> DATASET

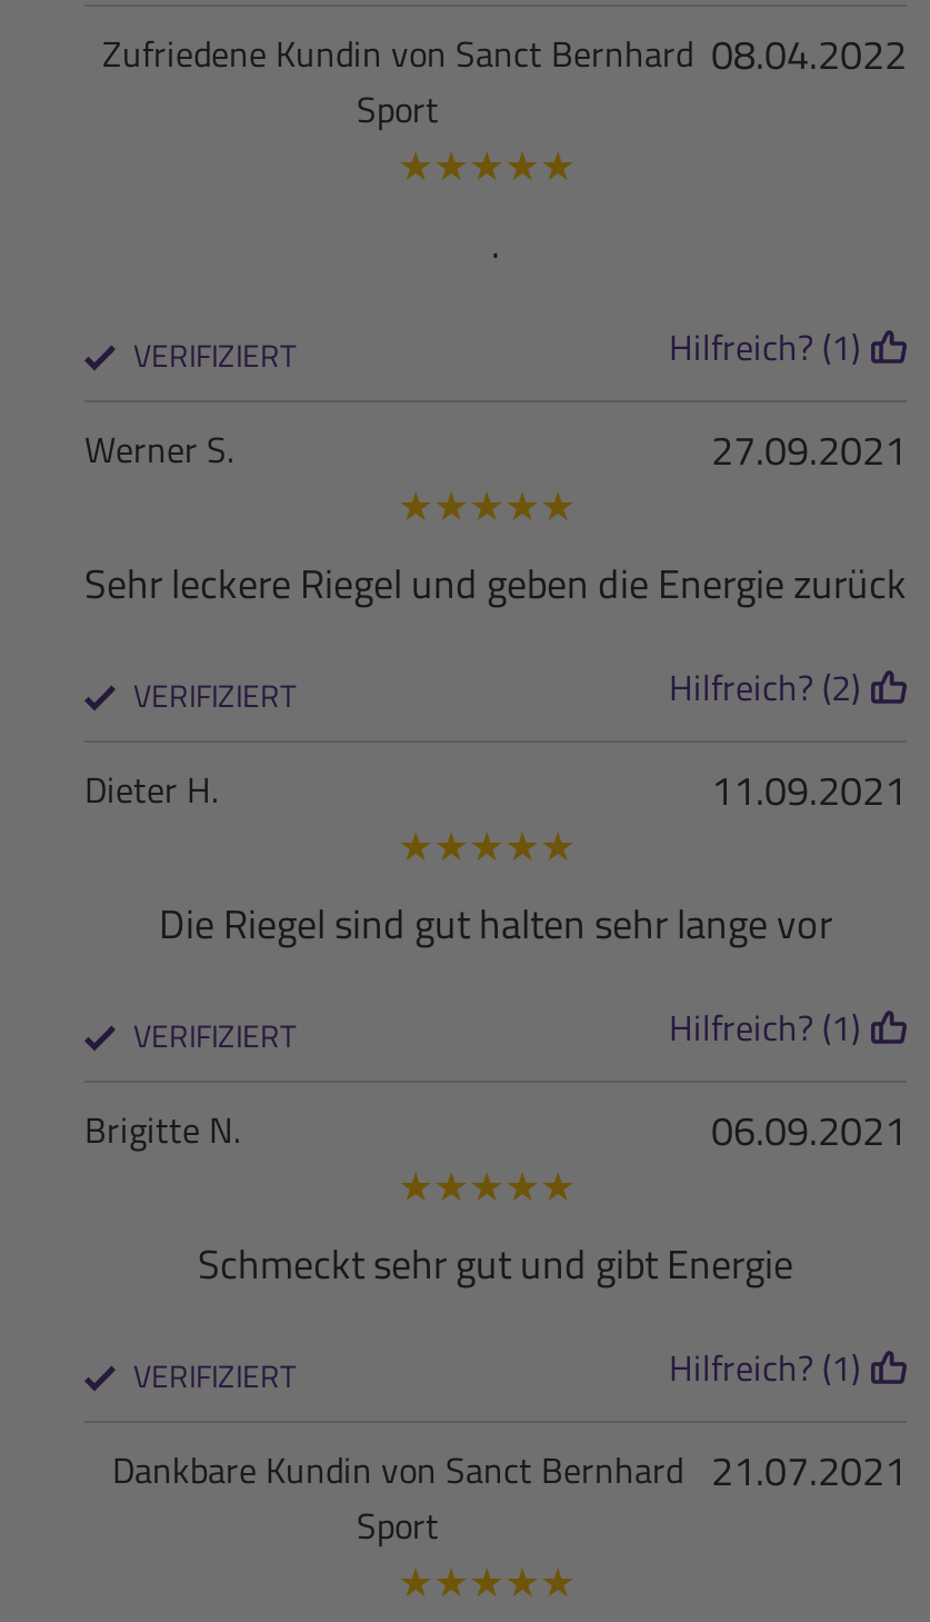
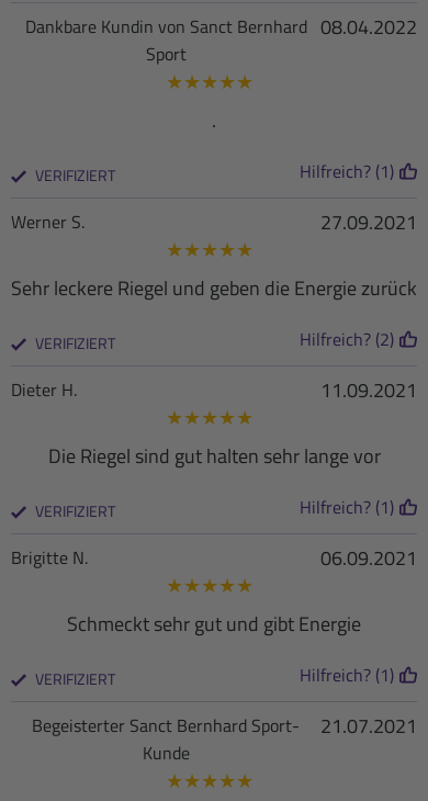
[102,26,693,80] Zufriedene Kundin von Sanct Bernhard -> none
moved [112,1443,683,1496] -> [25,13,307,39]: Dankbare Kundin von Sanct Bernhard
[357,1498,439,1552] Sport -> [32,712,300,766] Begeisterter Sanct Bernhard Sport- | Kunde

* * *

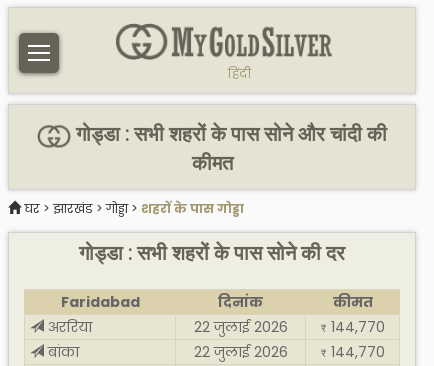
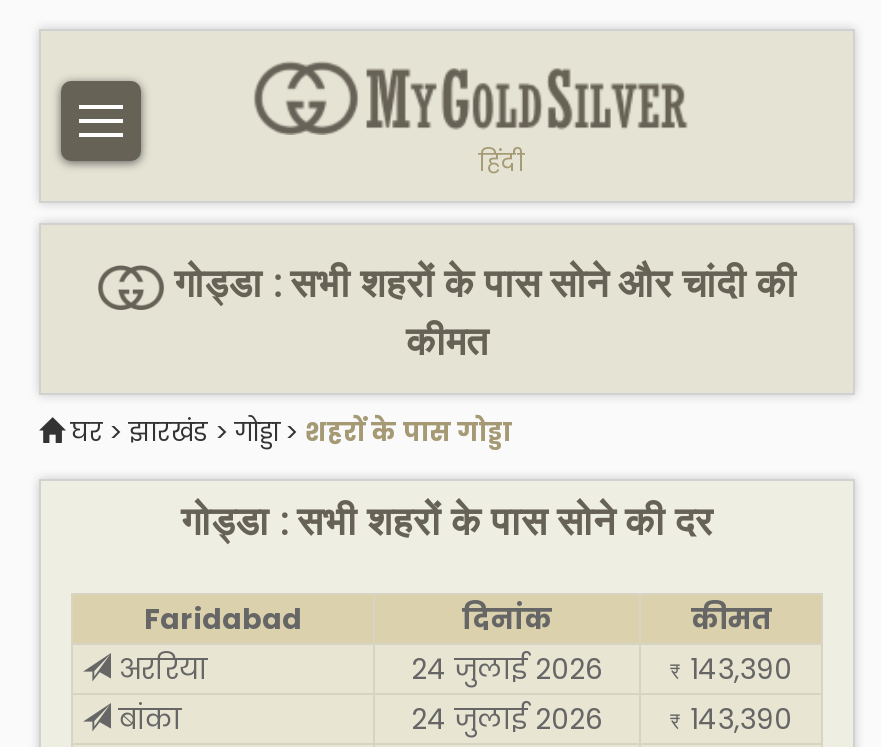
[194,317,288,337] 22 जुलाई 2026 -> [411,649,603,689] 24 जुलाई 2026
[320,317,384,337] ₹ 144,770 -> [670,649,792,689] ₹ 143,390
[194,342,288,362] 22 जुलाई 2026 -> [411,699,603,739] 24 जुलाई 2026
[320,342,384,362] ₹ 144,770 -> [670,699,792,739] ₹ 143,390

==

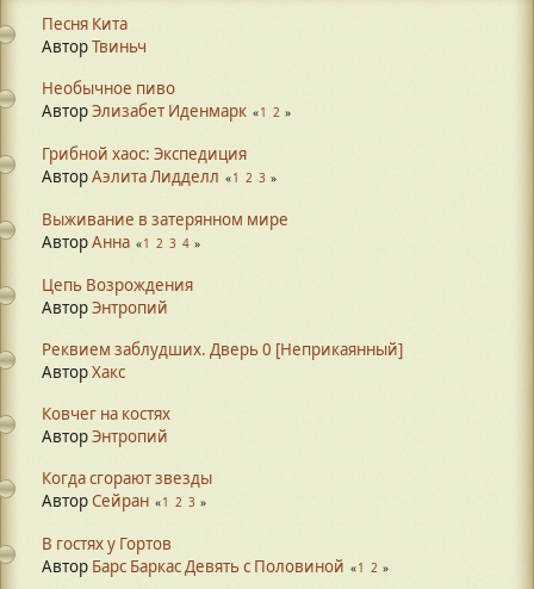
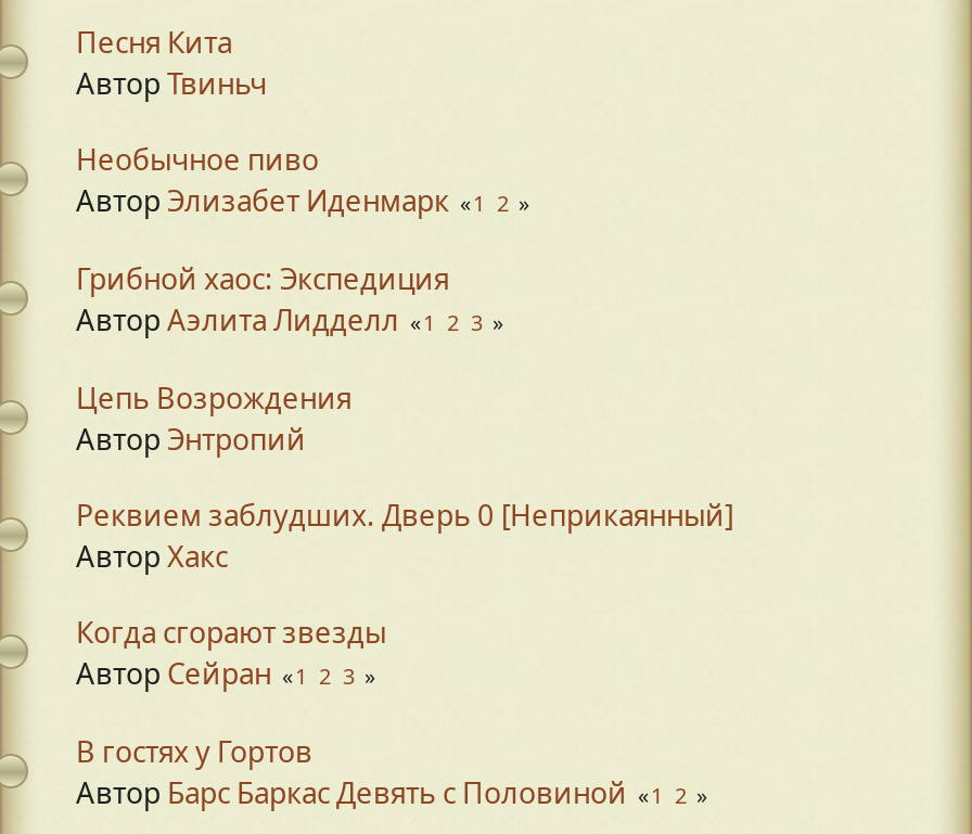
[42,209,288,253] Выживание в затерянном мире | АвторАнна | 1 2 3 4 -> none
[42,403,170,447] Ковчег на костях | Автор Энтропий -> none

> WHAT TO DO
Only the lines above starting at the line that holds "[102,26,693,80] Zufriedene Kundin" and ending at the line that holds "[357,1498,439,1552] Sport ->" are to be repeated, exactly and in full.

> EXPECTED OUTPUT
[102,26,693,80] Zufriedene Kundin von Sanct Bernhard -> none
moved [112,1443,683,1496] -> [25,13,307,39]: Dankbare Kundin von Sanct Bernhard
[357,1498,439,1552] Sport -> [32,712,300,766] Begeisterter Sanct Bernhard Sport- | Kunde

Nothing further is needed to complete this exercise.